41:13 to 49:44: Now we move from knowing your personal weaknesses to actively working to fix them. This section of the talk concerns the practice portion of the cycle of (1) practice, (2) review, (3) identify…repeat. A lot of attention is given to full tests in this segment, but there’s also a discussion of why more targeted practice might be the better move (and why there’s still demonstrable benefit in doing anything, even if it’s not full-test scale).

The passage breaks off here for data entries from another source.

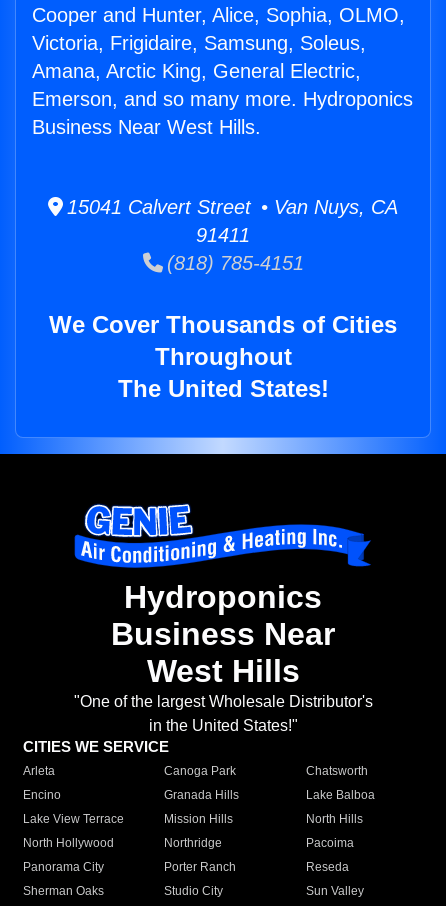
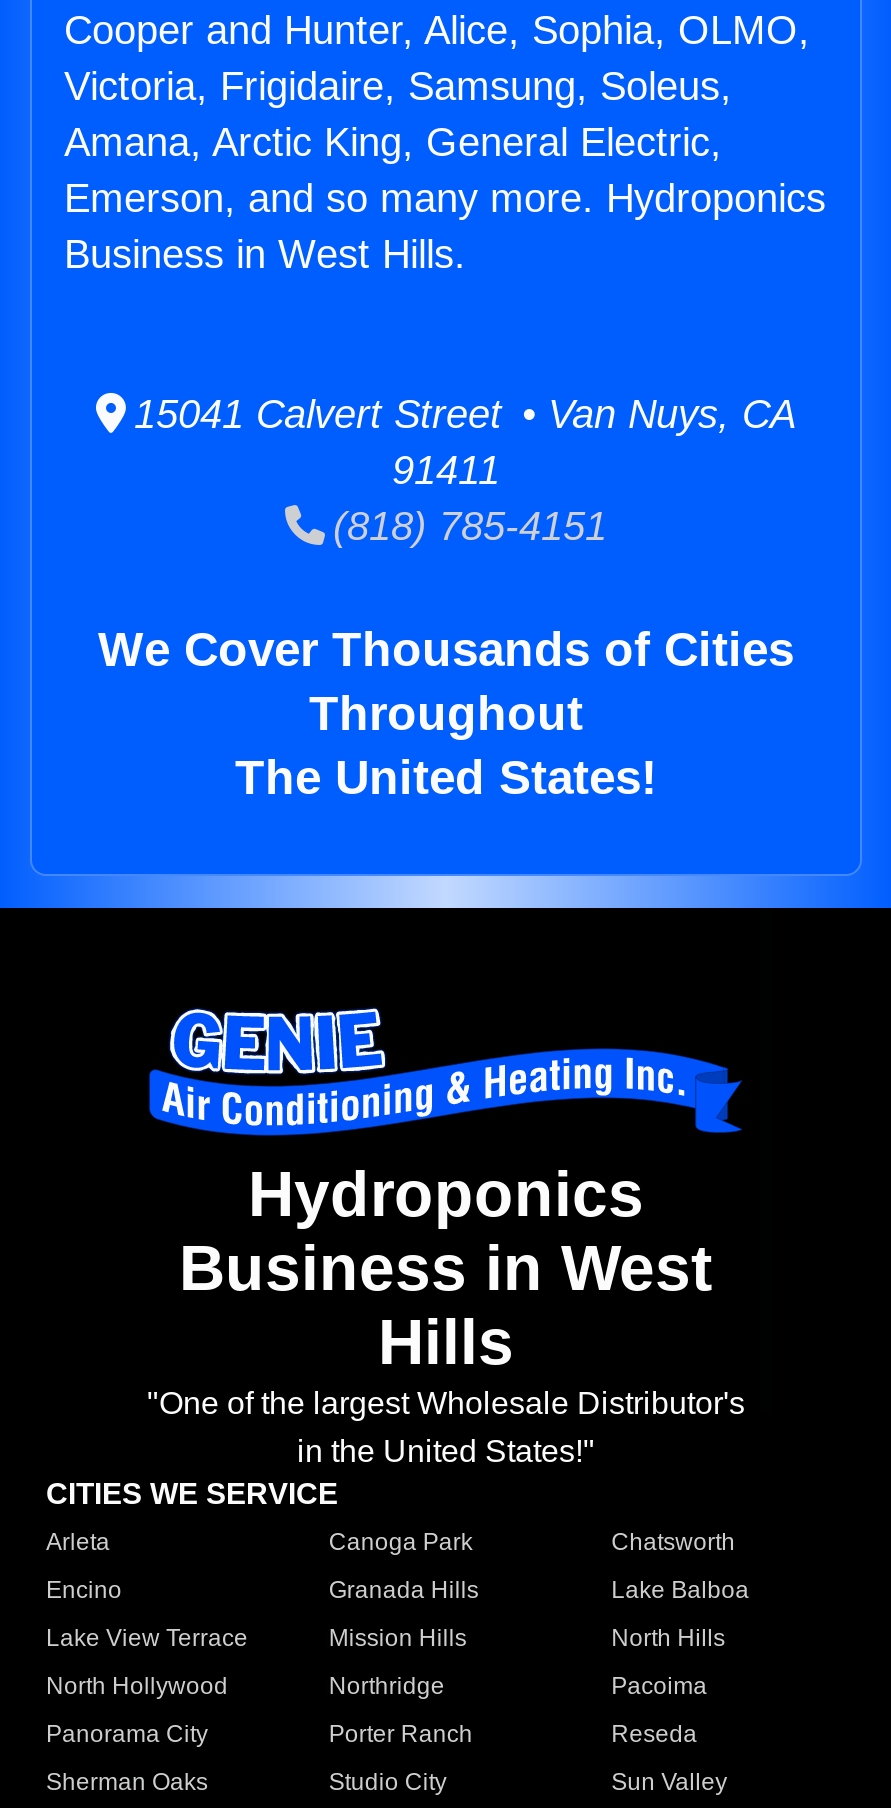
- Business Near West Hills.
+ Business in West Hills.

- Business Near
- West Hills
+ Business in West
+ Hills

Dave also mentions the often unnerving idea of The LSAT Casino.
49:45 to 1:01:24: Post-practice review techniques (plural) are covered, each with an aim towards getting the maximum amount of information from every bit of work done. There’s an emphasis here on Blind Review, as well as some perilous oversights and omissions many students make when evaluating the content they’ve attempted. This serves to complete the loop, where now you’re ready to re-identify.
Two interesting sidebars in this segment: The first is on world-class climber Alex Honnold and his remarkable achievements (a great read). The second is about trusting your training and your instincts as you test, both as answers appeal to you as correct, and repel you intuitively as wrong, and how those ideas are particularly critical to students facing a retake.
1:01:25 to 1:06:34: Dave and Jon conclude by outlining one of their favorite methods for determining just how well you truly understand the content you’ve seen: The Teaching Test. They talk about how to apply it and what it will tell you, and that, once applied and evaluated, you’ve essentially completed the loop, where now you’re truly ready to re-identify your problem areas and dive back in to more targeted test material and, as Jon says, “keep climbing the mountain!”